Как и наши сочинения, эти «ранние письмена» подчиняются собственным правилам грамматики и пунктуации. Сюжет, время и место действия, пол, возраст, взаимоотношения и эмоциональное состояние героев — обо всем повествуют эти вековые письмена. В каком-то смысле Книга джунглей написана обо всем человечестве: мы, как и Маугли, многому учимся у животных. Утверждение, что именно животные научили нас читать, кому-то может показаться спорным, но опытный охотник, анализирующий признаки присутствия зверя, действует примерно так же, как маститый литературовед, разбирающий произведение. Чтобы выявить причины, скрытый смысл и нить повествования, и тот и другой должны сосредоточиться на мельчайших нюансах, необычных деталях. Каждая цепочка следов отличается особенным «акцентом», своего рода диакритическими знаками, благодаря которым можно определить, куда и с какой целью направлялось оставившее ее существо — прочитать его намерения, в буквальном смысле пошагово. Перед идущим по следу охотником, словно в романе Толстого, разворачиваются замысловатые сюжеты, в которых судьбы отдельных героев затейливо переплетаются, что порой приводит к драматичной развязке. Расшифровать эти письмена зачастую бывает труднее, чем палимпсесты[141]викторианской эпохи, а разобраться в них сложнее, чем в самой запутанной научной фантастике. Однако со временем, как писал Хенно Мартин в «Спасительной пустыне», «ты учишься читать написанное копытами, лапами и когтями[142]. На самом деле очень быстро начинаешь читать эти послания на почти подсознательном уровне».

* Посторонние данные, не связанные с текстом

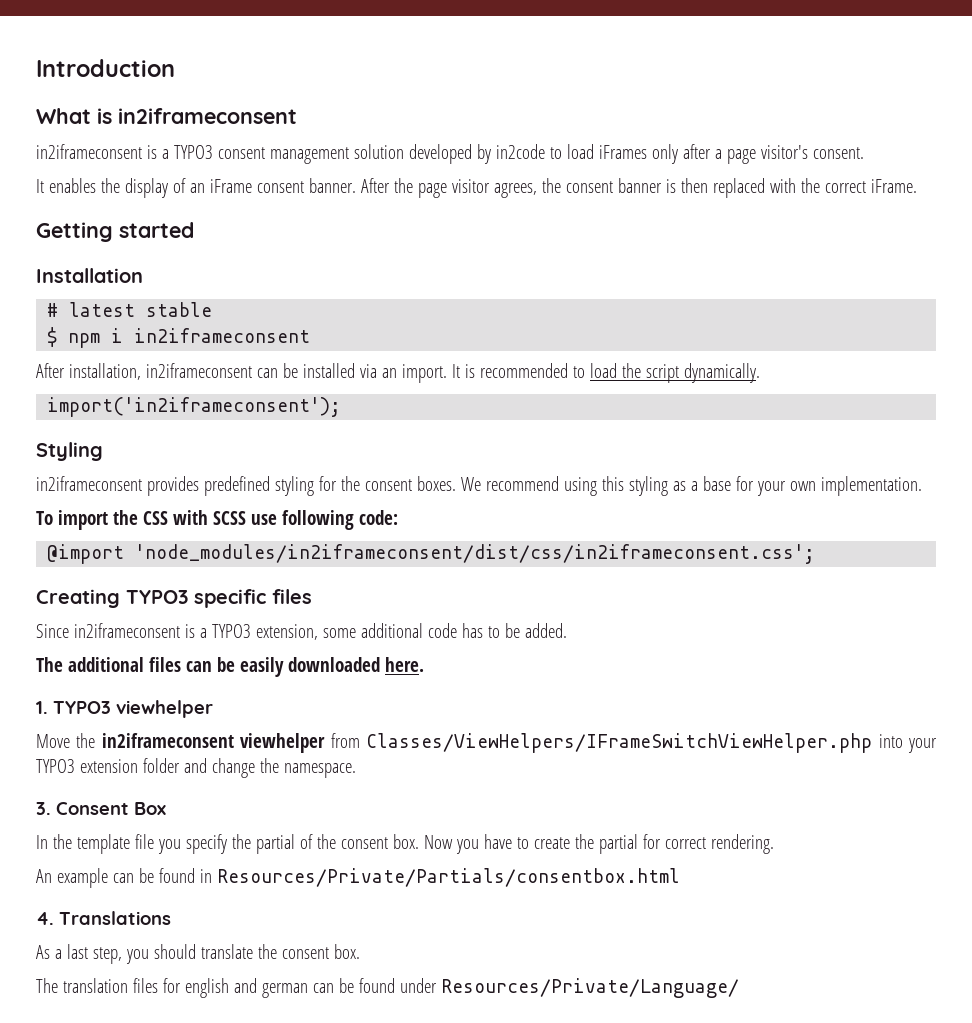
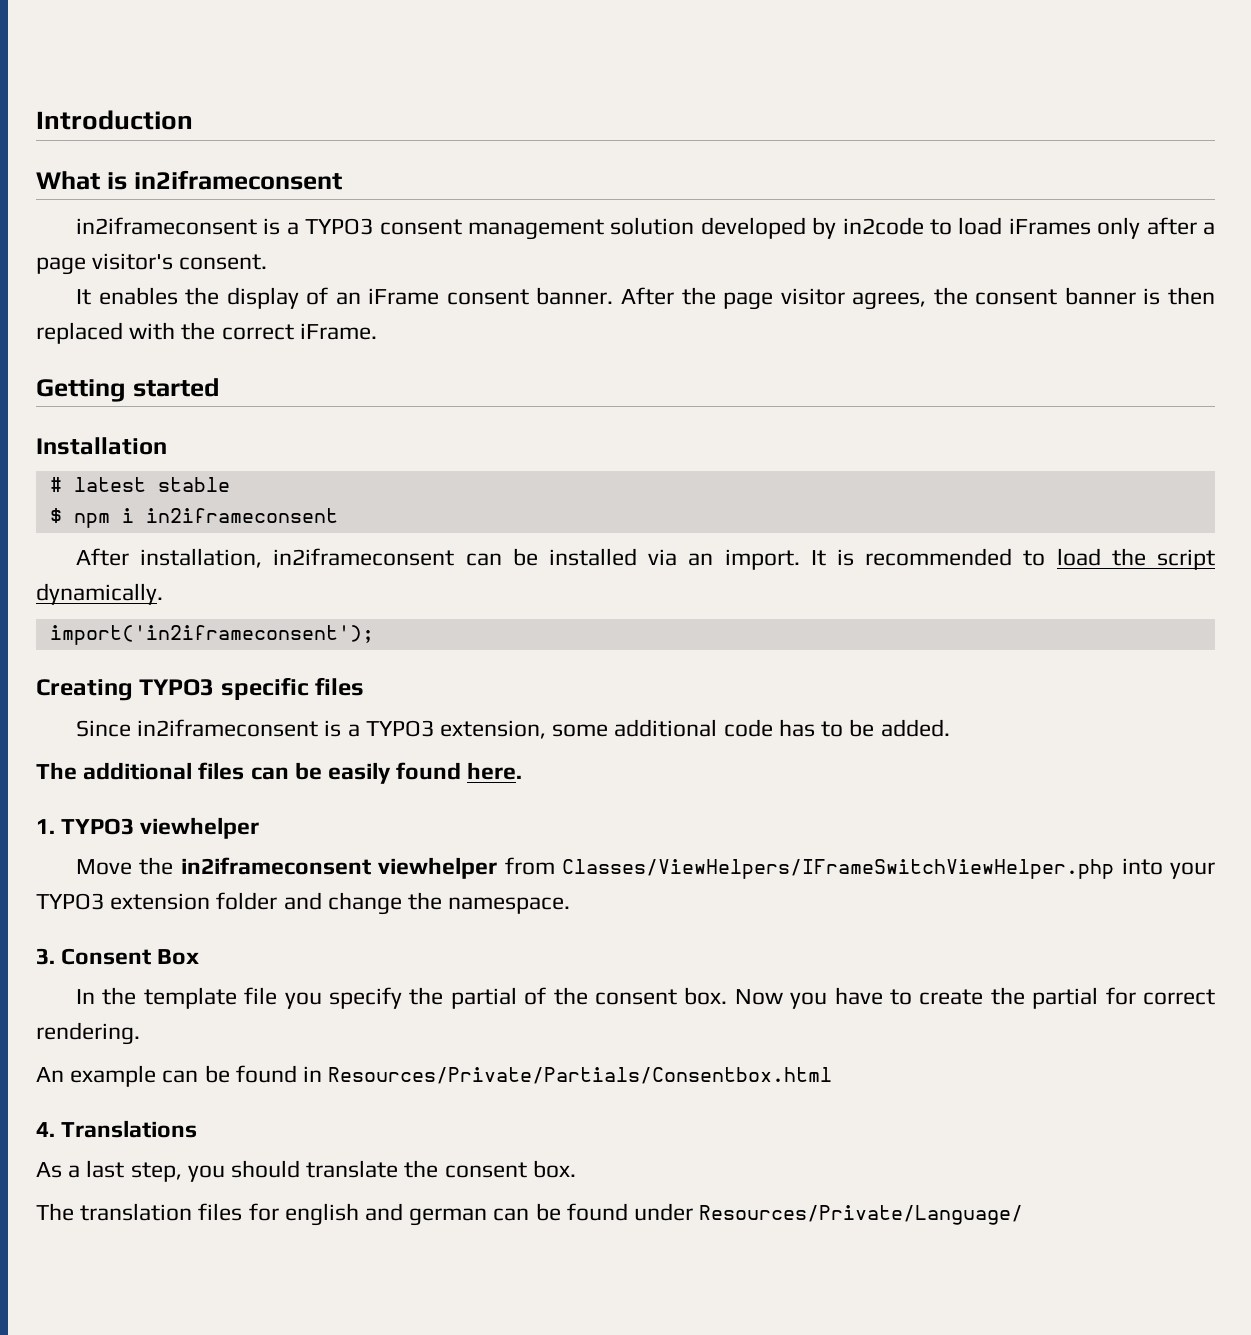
[36,442,103,461] [36,476,922,496] [36,510,398,530] [47,544,816,564] // Styling // in2iframeconsent provides predefined styling for the consent boxes. We recommend using this styling as a base for your own implementation. // To import the CSS with SCSS use following code: // @import 'node_modules/in2iframeconsent/dist/css/in2iframeconsent.css'; -> (374, 635) none
[287,657,380,672] downloaded -> [396,762,462,780] found
[216,868,680,887] Resources/Private/Partials/consentbox.html -> [328,1067,833,1084] Resources/Private/Partials/Consentbox.html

Труш и его команда открыли Белую книгу на середине главы, и теперь им нужно было вернуться к началу истории. В тайге это сделать непросто: читателю приходится вживаться в образ изучаемого объекта, не имея понятия, чем все закончится. В тот морозный зимний день на Тахало отряд охотников начал восстанавливать череду событий, случившихся ранее. Подобное уже происходило, по крайней мере однажды — за две недели до этого, когда началась история Маркова. И хотя он попытался уйти от своей судьбы, тигр ему этого не позволил. Теперь зверь снова управлял событиями, и это становилось привычным. В «следописи», как и в литературе, существуют различные условные обозначения, и у тигров они другие, нежели у кабана, оленя или человека. На их основании можно предположить, как будут развиваться события в каждом конкретном случае. Тигр Панчелазы выработал собственный стиль и довел его до совершенства. Стоит отметить, что в тайге, как правило, нельзя однозначно сказать, кто за кем охотится, но в данном случае все было предельно ясно.
Даже когда шестеро охотников изучали его следы, тигр, вполне вероятно, находился поблизости, изучая их самих и раздумывая, в какой момент и каким образом вплести их в сюжет своего романа. Тигры отлично играют в эту игру, причем используя те же приемы, что и человек: по запаху, визуально или благодаря собственным знаниям о привычках потенциальной жертвы выходят на ее след, изучают его, чтобы понять, куда она направляется, просчитывают ее намерения и залегают в засаде в ожидании ее появления. И вот уже развязка предопределена.